Amnesia: Ibiza's Most Influential Nightclub

Tara Jessop

Ask the people who were really there about when the party scene got going, and the name Amnesia is bound to come up. Since the late 1970s, this Ibizan institution has been one of the venues to have most shaped the island’s party spirit and it continues to be one of the most influential clubs on the dance and electronic music scene today.

A popular hangout for bohemian types since the 1950s, Ibiza underwent a cultural revolution in the late 1970s and 1980s that changed the island’s history forever, transforming it into the world-famous dance paradise on earth. A new wave of musical experimentation slowly lead to a shift from the days of free-loving hippies to the dawn of all night raves, with a corresponding shift in the most à la mode drugs from marihuana to the newly landed ecstasy.

Until the mid 1970s, the building which housed Amnesia was a country home owned by a local family who had inhabited it for over five generations. When they eventually decided to sell the house, it came under ownership of an aristocratic widow who soon the building to a young man from Madrid.

Antonio Escohotado, the young man in question, decided to use the large venue to host late night parties and gave the venue the rather long name ‘The Workshop of Forgetfulness’ – his theory being that guests would come to leave their worries behind them. Shortly after, he discovered the Greek word ‘amnesia’ and decided that the word captured everything he intended and more, quickly renaming the venue.

Back then the venue played an eclectic mix of musical genres ranging from disco to pop, reggae and psychedelic rock, attracting the likes of Bob Marley, who performed on the island in 1978. It was at that time that the club came under new ownership at the hands of the Basque Prontxio Izaguirre who launched the club into a new era.

By the early 1980s, house music was starting to emerge from the Chicago area and soon made its way to the Ibizan shores, where a handful of DJs began experimenting with this new style of music. Amnesia was to be at the forefront of the movement which turned Ibiza into the legendary party island it is today.

In 1983, the club introduced a new resident DJ, known locally on the island as DJ Alfredo (Alfred Fiorito) who had made a name for himself while working in a bar in the village of San Rafael. Now credited as the father of the sound known as ‘Balearic beat’, DJ Alfredo’s unique mix of disco, pop and house soon converted Amnesia into the island’s most coveted nightclub.

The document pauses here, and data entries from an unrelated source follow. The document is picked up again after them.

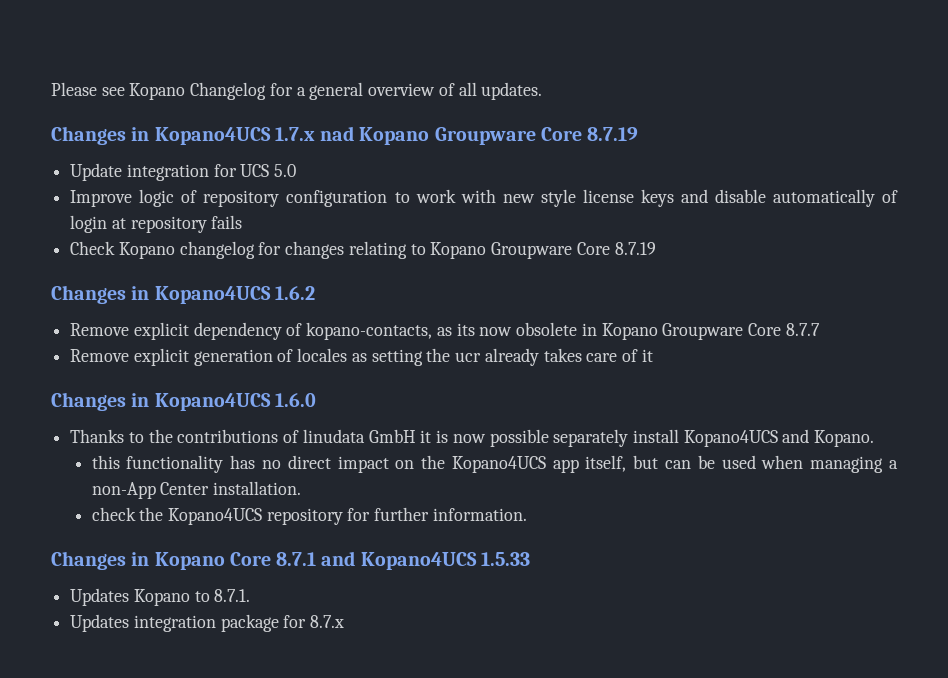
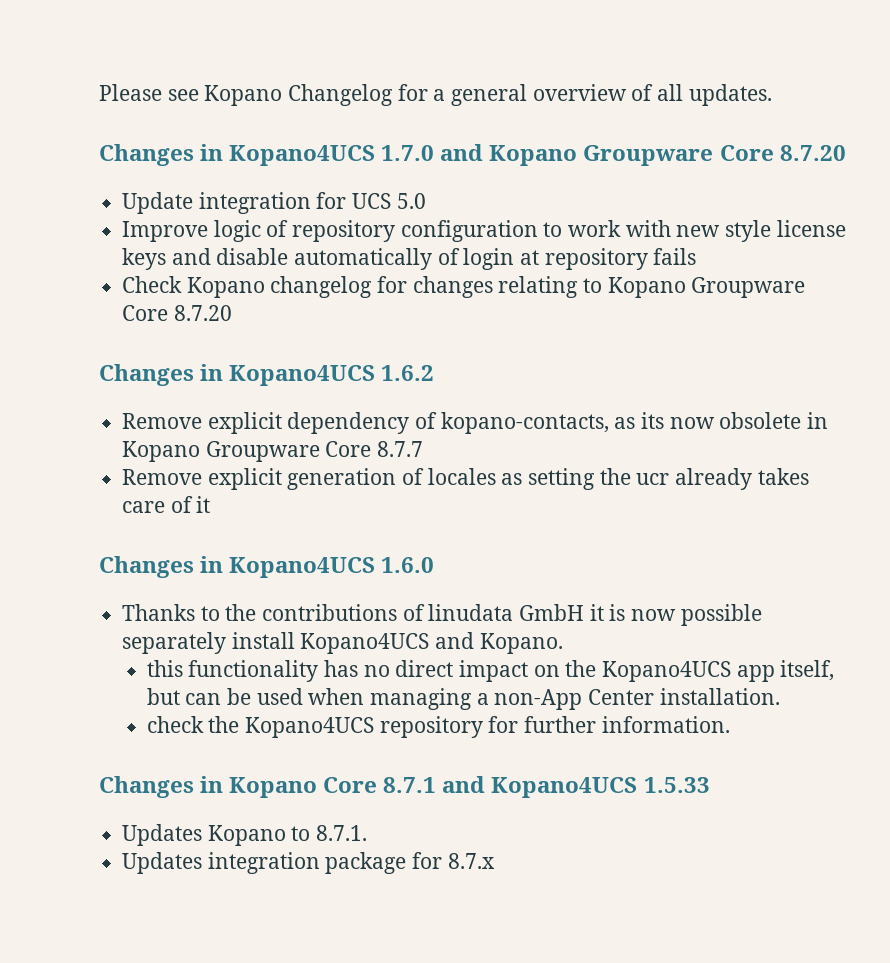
- Changes in Kopano4UCS 1.7.x nad Kopano Groupware Core 8.7.19
+ Changes in Kopano4UCS 1.7.0 and Kopano Groupware Core 8.7.20
- Check Kopano changelog for changes relating to Kopano Groupware Core 8.7.19
+ Check Kopano changelog for changes relating to Kopano Groupware Core 8.7.20

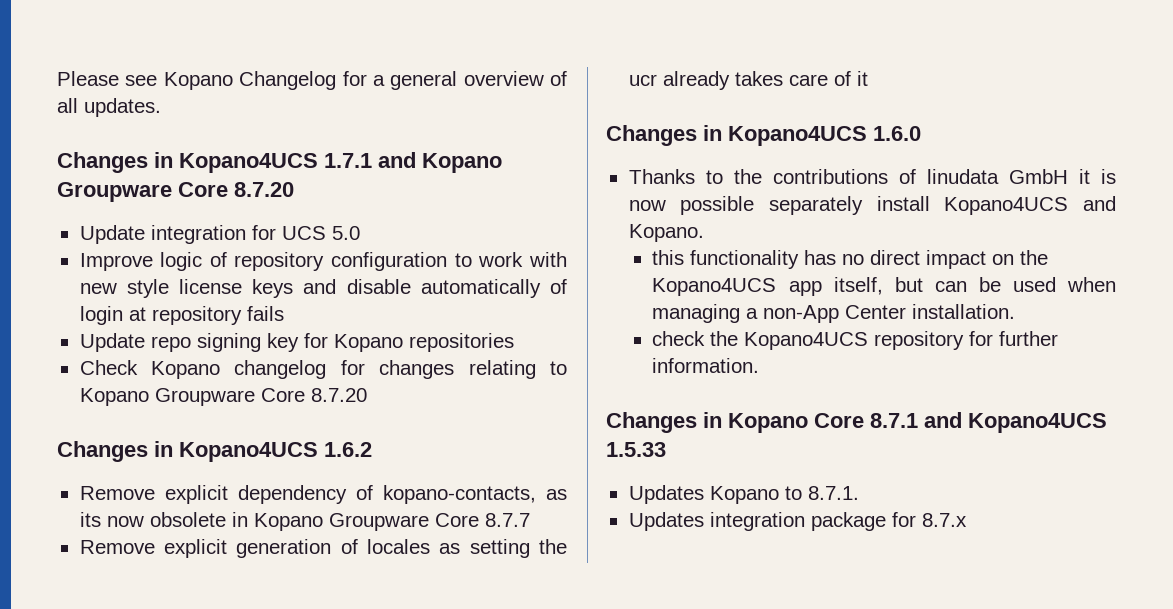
- Changes in Kopano4UCS 1.7.0 and Kopano Groupware Core 8.7.20
+ Changes in Kopano4UCS 1.7.1 and Kopano Groupware Core 8.7.20
+ Update repo signing key for Kopano repositories

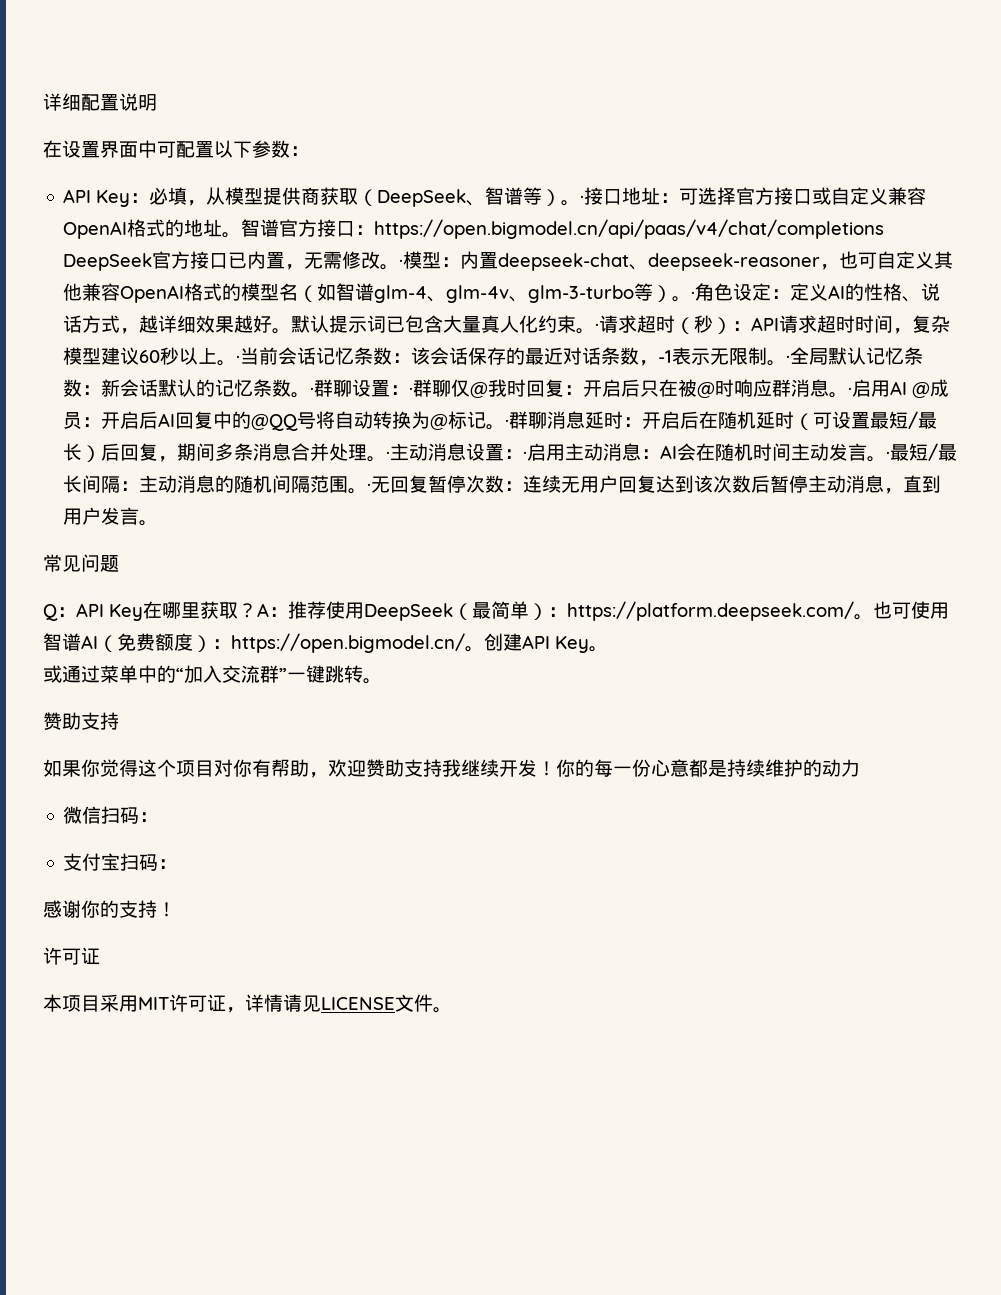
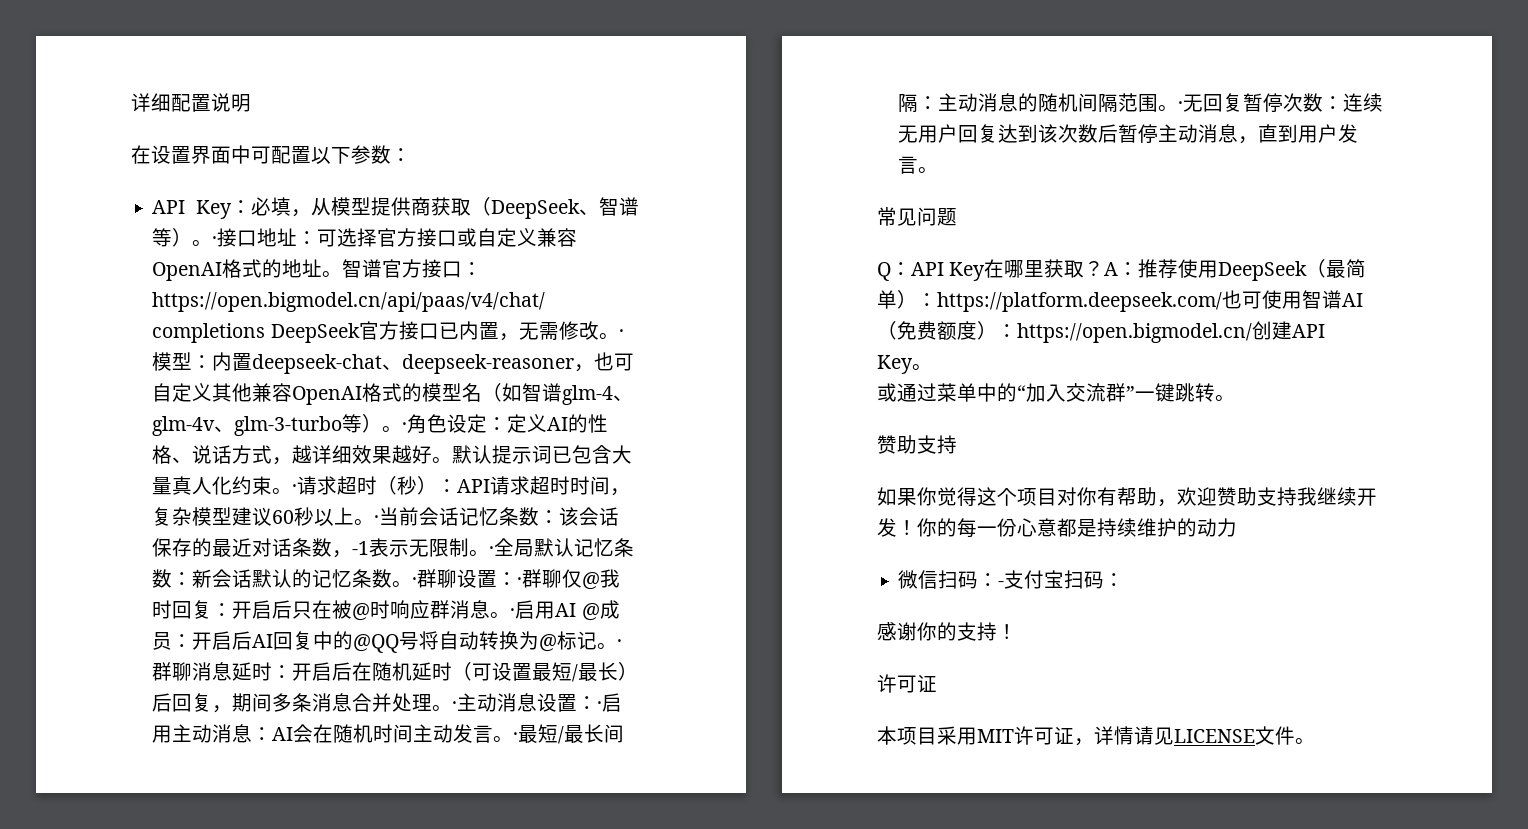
- A：推荐使用DeepSeek（最简单）：https://platform.deepseek.com/。也可使用智谱AI（免费额度）：https://open.bigmodel.cn/。创建API Key。
+ A：推荐使用DeepSeek（最简单）：https://platform.deepseek.com/也可使用智谱AI（免费额度）：https://open.bigmodel.cn/创建API Key。
- 微信扫码：
- 支付宝扫码：
+ 微信扫码：-支付宝扫码：

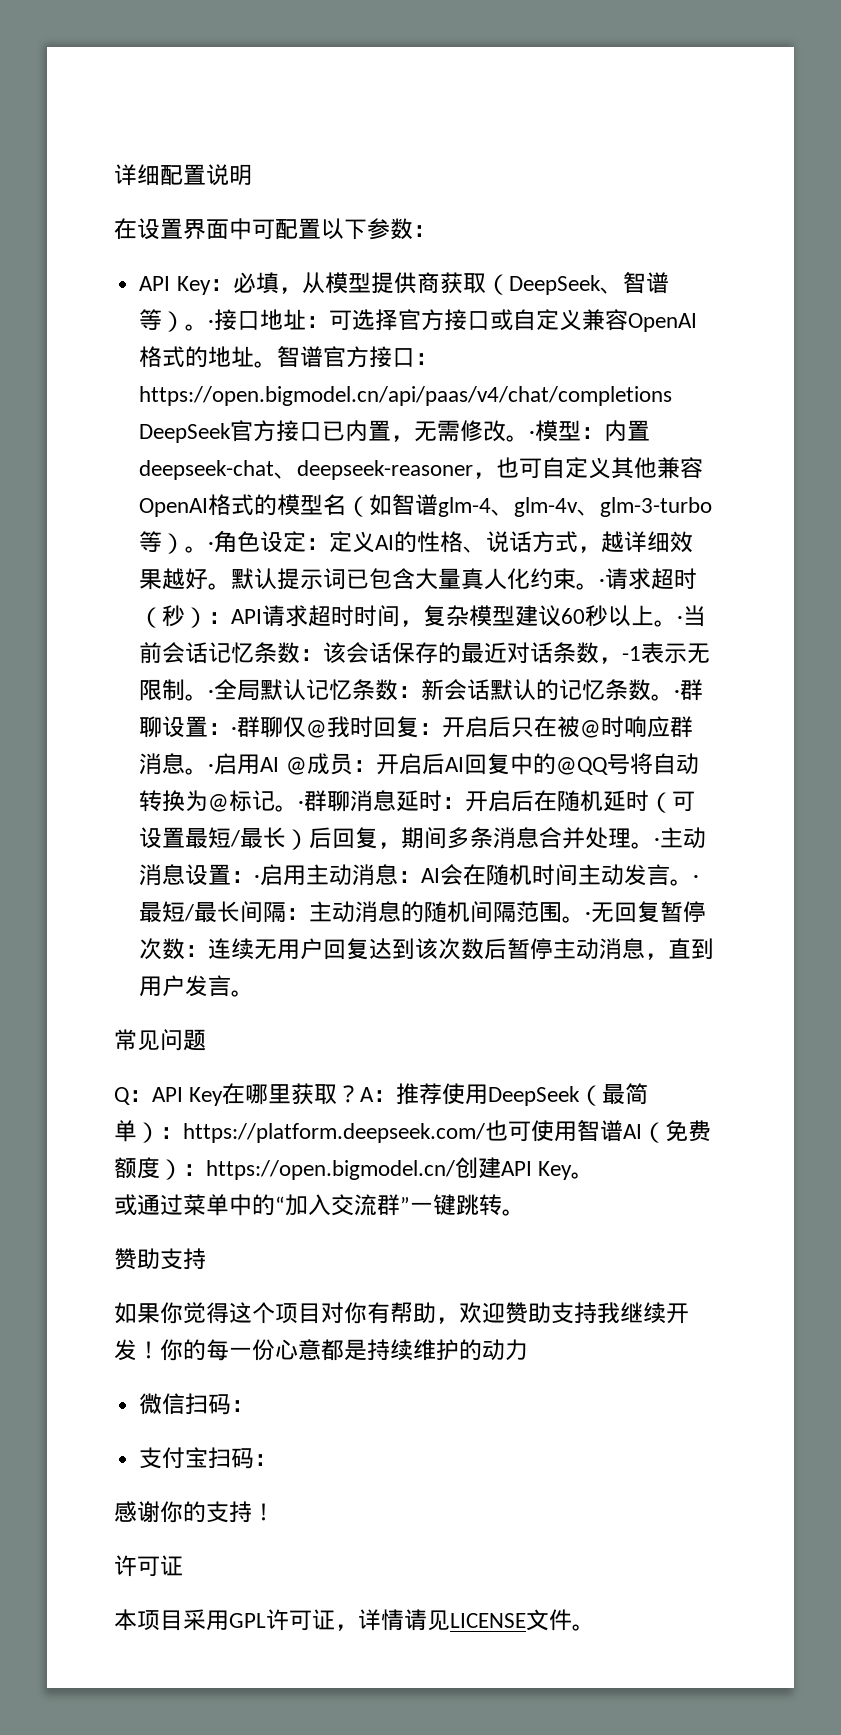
- 微信扫码：-支付宝扫码：
+ 微信扫码：
+ 支付宝扫码：
- 本项目采用MIT许可证，详情请见LICENSE文件。
+ 本项目采用GPL许可证，详情请见LICENSE文件。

At first, the venue would open at 3am and welcome the crowds leaving the nearby Ku club (now Privilege) looking to continue the party. Making a name for itself as the most underground venue on the island, the club was soon regularly attracting a full house, as word spread of the parties going on there.

Throughout the 1980s, Amnesia remained one of the most influential nightclubs on the island, attracting large crowds of it-people eager to experience the all night hedonism for which the club was known. Back then, the club, like many on the island in the early days, boasted an open-roof dance floor that would flood with light as the sun rose in the morning.

Eventually, as the club scene on the island became more established, the local authorities imposed new soundproofing restrictions as well as a number of other regulations. At the same time, the venue continued to expand and the number of bars grew from four to 16, as the total capacity of the venue rose to 5,000.

A foam party at Amnesia

Since then, the venue has claimed its place in clubbing history, becoming famous for parties such as Cocoon, La Troya or Cream – some of the biggest and best known on the island. It has held residencies by some of the biggest DJs of the times: Sven Väth, Richie Hawtin, Marco Carola, Carl Cox, Paul Van Dyk, Tiësto and Paul Oakenfold to name just the most influential, as well as live performances by the likes of Snoop Dogg, Public Enemy and 50 Cent.

If there’s one place that the partygoers want to be seen, it’s Amnesia and that’s as true now as it was thirty years ago.